Sometimes it can feel as though we are overwhelmed by the world, and we find it easier to ‘go with the flow.’ Perhaps that is why Peter writes as he does to ‘God’s elect…throughout Pontus, Galatia, Cappadocia, Asia and Bithynia,’ in other words scattered among the nations and in danger of being overwhelmed. That is one of the pitfalls of representing one country, or one business from one country, to another; going native. Sometimes called ‘clientism,’ or ‘localitis,’ it is when a representative comes to regard the people and officials of the host country as ‘clients,’ when he or she defends the interests of these ‘clients’ as though they are the employers

Of course, in many respects, this can make life, at least in the short term, easier. The people with whom you have to do every day seem somehow easier to get along with once you see things from their point of view, while the people you represent seem distant and out of touch with the way things are, ‘on the ground.’ Ultimately, however, as Peter reminds us, we are, ‘a chosen people, a royal priesthood, a holy nation, a people belonging to God, that [we] may declare the praises of him who called [us] out of darkness into his wonderful light.’ (1 Peter 2:9)

We do things God’s way, see things God’s way, and we describe things as God’s ambassadors, however diplomatic we feel we need to be. Peter reminds us that we are ‘chosen according to the foreknowledge of God the Father, through the sanctifying work of the Spirit, for obedience to Jesus Christ and the sprinkling of his blood.’ (1 Peter 1:2) It is no accident that we find ourselves ‘strangers in the word,’ for God the Father has chosen to make us citizens of a heavenly kingdom. He has done this by a work of the Spirit that sanctifies us, prepared us for that citizenship and calling, and he has given us the work of obedience to Jesus Christ. Our ways now are as alien to the world as are the world’s ways to us.

This means that only other Christian believers properly know and understand what it is to be chosen, an ambassador for Christ, sanctified, and striving to obey that call. Only other Christians fully appreciate what it means when we obey Jesus and reject the world’s self-centred-ness. Such a course is alien to the world and ever has been. Just like those early Christians, first in Jerusalem, then scattered across Asia Minor and ultimately the world, we finally have each other in this world because the rest simply don’t ‘get it.’  Paul writes in his first Corinthian letter:

‘This is what we speak, not in words taught us by human wisdom but in words taught by the Spirit, expressing spiritual truths in spiritual words. The man without the Spirit does not accept the things  that come from the Spirit of God, for they are foolishness to him, and he cannot understand them, because they are spiritually discerned.

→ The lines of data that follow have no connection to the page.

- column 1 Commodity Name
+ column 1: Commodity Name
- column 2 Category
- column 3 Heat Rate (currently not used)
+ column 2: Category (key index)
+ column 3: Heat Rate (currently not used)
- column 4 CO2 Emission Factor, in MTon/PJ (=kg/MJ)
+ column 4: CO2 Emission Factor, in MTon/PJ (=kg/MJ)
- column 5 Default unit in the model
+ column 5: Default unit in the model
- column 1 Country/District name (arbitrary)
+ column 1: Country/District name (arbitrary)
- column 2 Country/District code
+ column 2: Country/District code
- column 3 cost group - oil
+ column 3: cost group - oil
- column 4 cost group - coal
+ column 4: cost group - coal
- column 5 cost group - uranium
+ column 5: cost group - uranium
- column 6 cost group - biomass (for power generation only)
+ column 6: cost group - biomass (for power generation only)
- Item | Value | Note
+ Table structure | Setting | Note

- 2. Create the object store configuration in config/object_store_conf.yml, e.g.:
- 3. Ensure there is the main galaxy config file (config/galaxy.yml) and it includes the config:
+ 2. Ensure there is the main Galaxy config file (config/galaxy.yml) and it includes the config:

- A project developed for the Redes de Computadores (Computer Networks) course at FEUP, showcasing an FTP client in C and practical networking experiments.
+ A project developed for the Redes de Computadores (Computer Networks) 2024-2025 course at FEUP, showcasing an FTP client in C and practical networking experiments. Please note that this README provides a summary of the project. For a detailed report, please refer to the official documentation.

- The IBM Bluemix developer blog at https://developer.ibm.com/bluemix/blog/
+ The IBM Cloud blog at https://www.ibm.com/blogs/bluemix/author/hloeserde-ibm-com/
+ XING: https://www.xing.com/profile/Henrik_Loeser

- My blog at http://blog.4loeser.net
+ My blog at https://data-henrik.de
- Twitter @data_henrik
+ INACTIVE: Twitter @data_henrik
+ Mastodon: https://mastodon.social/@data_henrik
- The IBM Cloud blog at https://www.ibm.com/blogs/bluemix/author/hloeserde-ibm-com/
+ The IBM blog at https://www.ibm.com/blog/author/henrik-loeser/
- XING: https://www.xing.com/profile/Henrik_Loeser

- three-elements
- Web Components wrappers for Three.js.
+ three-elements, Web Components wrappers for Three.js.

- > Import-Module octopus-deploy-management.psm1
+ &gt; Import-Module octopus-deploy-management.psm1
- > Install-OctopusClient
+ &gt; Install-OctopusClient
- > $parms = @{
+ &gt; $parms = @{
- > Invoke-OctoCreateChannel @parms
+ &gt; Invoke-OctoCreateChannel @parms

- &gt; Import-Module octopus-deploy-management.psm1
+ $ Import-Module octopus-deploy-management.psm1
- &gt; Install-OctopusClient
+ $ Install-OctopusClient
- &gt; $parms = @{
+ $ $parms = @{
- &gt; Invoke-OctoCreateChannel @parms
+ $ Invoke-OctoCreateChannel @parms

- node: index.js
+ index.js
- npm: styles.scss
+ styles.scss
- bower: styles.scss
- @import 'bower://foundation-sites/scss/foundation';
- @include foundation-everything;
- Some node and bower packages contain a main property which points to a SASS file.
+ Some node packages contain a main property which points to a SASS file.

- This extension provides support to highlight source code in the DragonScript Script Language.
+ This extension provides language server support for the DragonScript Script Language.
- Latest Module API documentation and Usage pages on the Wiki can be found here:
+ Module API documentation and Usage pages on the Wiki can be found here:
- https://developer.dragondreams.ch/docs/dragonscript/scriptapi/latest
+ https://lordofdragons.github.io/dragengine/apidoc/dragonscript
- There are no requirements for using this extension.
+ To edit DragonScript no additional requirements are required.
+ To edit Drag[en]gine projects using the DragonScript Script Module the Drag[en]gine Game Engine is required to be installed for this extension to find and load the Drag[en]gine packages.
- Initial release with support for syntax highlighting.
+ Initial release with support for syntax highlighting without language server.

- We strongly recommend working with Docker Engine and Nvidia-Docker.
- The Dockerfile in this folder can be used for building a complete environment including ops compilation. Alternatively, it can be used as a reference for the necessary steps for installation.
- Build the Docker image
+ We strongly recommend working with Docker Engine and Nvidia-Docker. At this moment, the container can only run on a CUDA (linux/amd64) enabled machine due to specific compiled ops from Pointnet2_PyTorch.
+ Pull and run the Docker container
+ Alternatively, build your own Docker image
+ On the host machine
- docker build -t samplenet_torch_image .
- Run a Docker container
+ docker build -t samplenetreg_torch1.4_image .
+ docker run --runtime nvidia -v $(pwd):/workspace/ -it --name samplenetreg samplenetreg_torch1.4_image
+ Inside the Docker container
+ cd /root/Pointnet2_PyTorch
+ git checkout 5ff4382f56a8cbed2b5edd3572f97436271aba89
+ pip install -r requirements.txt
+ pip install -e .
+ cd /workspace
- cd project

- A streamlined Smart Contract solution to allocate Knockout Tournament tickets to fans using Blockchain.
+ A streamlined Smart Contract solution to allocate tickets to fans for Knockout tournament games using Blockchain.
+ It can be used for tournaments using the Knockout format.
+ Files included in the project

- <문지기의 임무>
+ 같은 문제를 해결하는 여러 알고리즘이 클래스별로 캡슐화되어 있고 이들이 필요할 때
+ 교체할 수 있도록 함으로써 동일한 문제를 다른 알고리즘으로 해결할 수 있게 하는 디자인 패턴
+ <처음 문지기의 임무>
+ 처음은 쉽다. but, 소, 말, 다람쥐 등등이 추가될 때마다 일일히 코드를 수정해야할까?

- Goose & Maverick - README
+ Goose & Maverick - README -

The spiritual man makes judgements about all things, but he himself is not subject to any man’s judgement: For who can know the mind of the Lord that he may instruct him? But we have the mind of Christ.’ (1 Corinthians 2:13-16)

Think of it! We even have a different ‘language’ we speak, ‘expressing spiritual truths in spiritual words,’ a language the world considers unintelligible, foolishness. We have the mind of Christ with which to discern and make sound judgements concerning the affairs of his kingdom, and a language in which we express that kingdom business. But remember that, ‘it pleased God through the folly of what we preach to save those who believe’ (1 Corinthians 1:21) Our speaking, acting, and doing are not futile, for those who believe may come to know that language, to have that mind, to be ambassadors of the one who chose them, just as once we did. The question is, are we speaking the language of the God who chose us, uttering spiritual truths as we go about kingdom business? Or have we fallen victim to clientism, speaking the language of the world that is so familiar to us?

The world doesn’t speak our language, doesn’t know or accept Christ, and is proving increasingly hostile to his kingdom and rule. It is surely up to us, we who have the mind of Christ, who speak the language of spiritual things, to stand together in advancing the work of the kingdom entrusted to our care in this generation, and for the benefit of the next.